Release Year: 1976
Director: John G. Avildsen
Writer: Sylvester Stallone
Starring: Sylvester Stallone, Talia Shire, Burt Young, Carl Weathers, Burgess Meredith, Thayer David, Joe Spinell
Ratting: Won 3 Oscars: Best Picture, Best Director, Best Editing. Nominated for 7 Oscars: Best Actor (Sylvester Stallone), Best Actress (Talia Shire), Best Supporting Actor (Burgess Meredith), Best Supporting Actor (Burth Young), Best Original Screenplay, Best Sound, Best Original Song. Won 1 Golden Globe: Best Motion Picture – Drama. Nominated for 5 Golden Globes: Best Director, Best Actor – Drama (Sylvester Stallone), Best Actress – Drama (Talia Shire), Best Screenplay, Best Score.
Moviegeek Sunday Classic #107, week 26 2016
When small-time boxer and debt collector, Rocky Balboa (Sylvester Stallone), gets an extremely rare change to fight the heavy-weight champion, Apollo Creed (Carl Weathers), it is his change to go the distance for the self-respect he needs.
Conceived by Sylvester Stallone (The Expendables, 2010) and realised through his dedication and love for the project, Rocky came out of nowhere and made Stallone a star overnight. On the surface a boxing movie, this has nothing to do with the sport as such; it is about Rocky Balboa himself and his quest for self-respect. He just happens to be a small-time boxer. Talkative and kind, Stallone’s portrayal of Rocky is gripping. He is a somewhat lonely guy, pushing thirty, with a number of small animals in his crummy apartment. He has mainly accumulated this petting zoo of his because he has a crush on the shy woman who works in the pet shop, Adrian (Talia Shire). She happens to be the sister of his best friend Paulie (a great Burt Young), and when he finally pushes his way into Adrian’s life, their journey together becomes part of his desire to prove his worth to himself. Weathers (Predator, 1987) is obnouxious (in a good way) as the self-absorbed heavy-weight champion, who invites Rocky to fight him as a publicity stunt, thinking the game will be a walk over. What he doesn’t know is that Rocky takes this once in a life time opportunity very seriously. Stallone’s script is excellent, the story simple but compelling, and filled with great characters; also worth mentioning is Burgess Meredith (Of Mice and Men, 1939) as the owner of the boxing club where Rocky trains who eyes an opportunity to give Rocky the help he himself never had, once he gets his shot at a big game that is.

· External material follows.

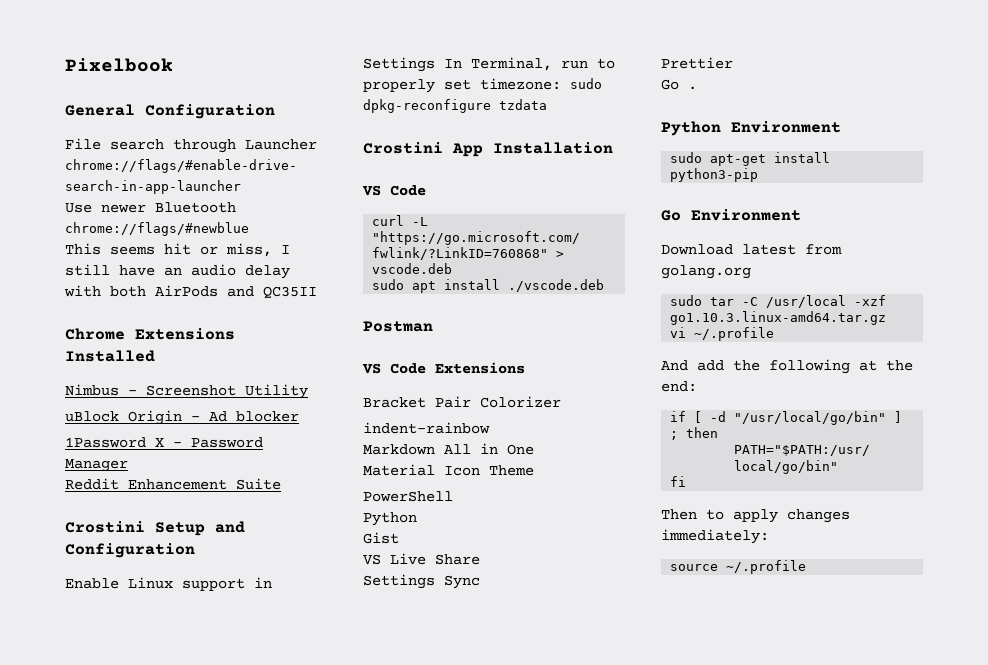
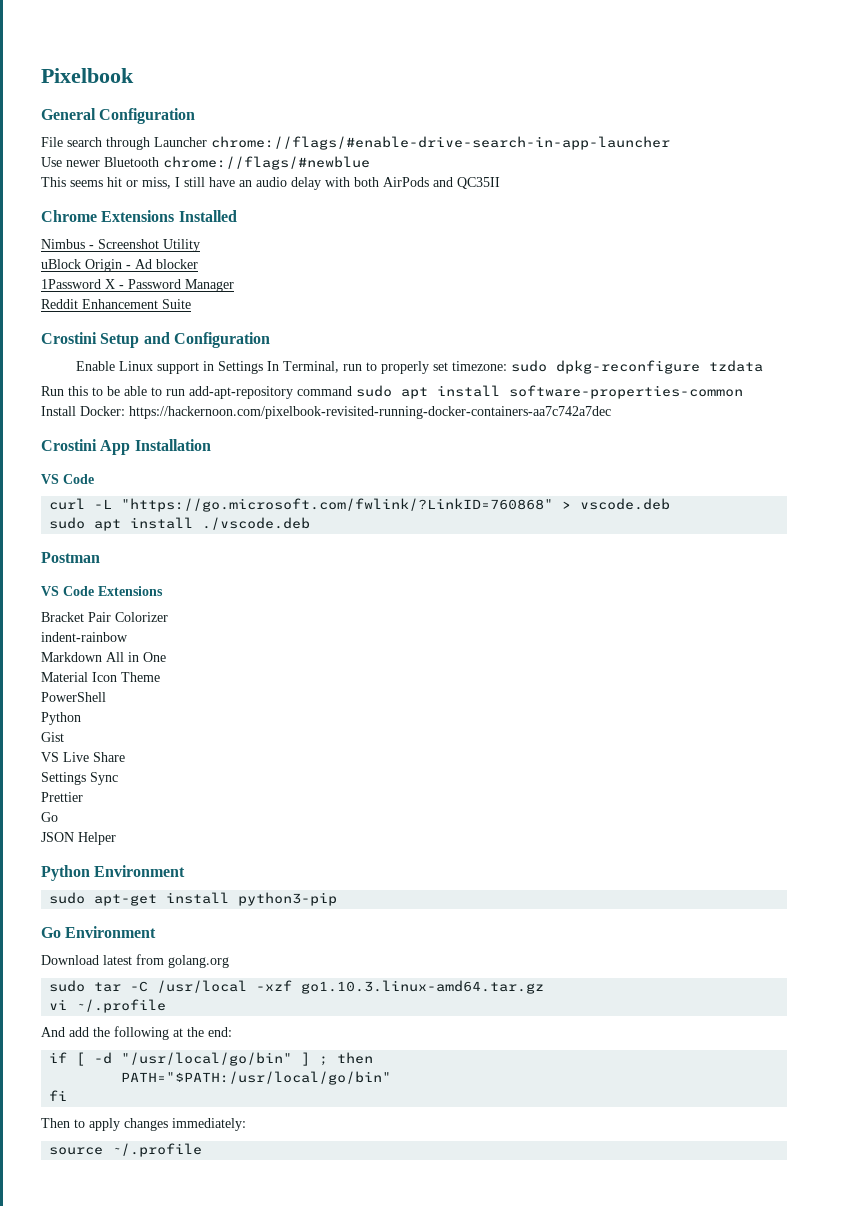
(547, 104) none -> [41,385,743,399] [41,406,611,419] // Run this to be able to run add-apt-repository command sudo apt install software-properties-common // Install Docker: https://hackernoon.com/pixelbook-revisited-running-docker-containers-aa7c742a7dec
[688,86,697,90] . -> [41,832,116,845] // JSON Helper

Set in a run down Philadelphia, with hummable music, and the mother of all training montages, Rocky is an unmissable classic of the 1970s. A great story of self-growth, a winning portrayal of an immortal cinematic character, and an ultimately moving piece of cinema. Highly recommended!
NB: The trailer contains some minor spoilers
Writer Sylverster Stallone was offered an unprecedented $350,00 for the script but refused to sell unless he could star in the film. This was despite the fact that he only had $106 in his bank account and was trying to sell his dog at the time because he couldn’t afford to feed it. The producers agreed and naturally he kept his dog; it appears in the film as Rocky’s dog Butkus.
The producers wanted to skip the scene in which Rocky admits his fears and doubts to Adrian the night before the fight because they were far behind schedule, but Stallone insisted it was kept in as he considered in the film’s most important scene. He was given one take to get it right.
During his audition for the part of Apollo Creed, Carl Weathers was sparring with Stallone and accidentally punched him on the cheek. Stallone told him to calm down as it was only an audience. Weathers replied that maybe if he was allowed to audition with a ‘real’ actor instead of a stand-in he would do better. When director John G. Avildsen told him that Stallone was both the star and the writer, Weather looked at him and said “Well, maybe he’ll get better”. Stallone immediately offered him the part.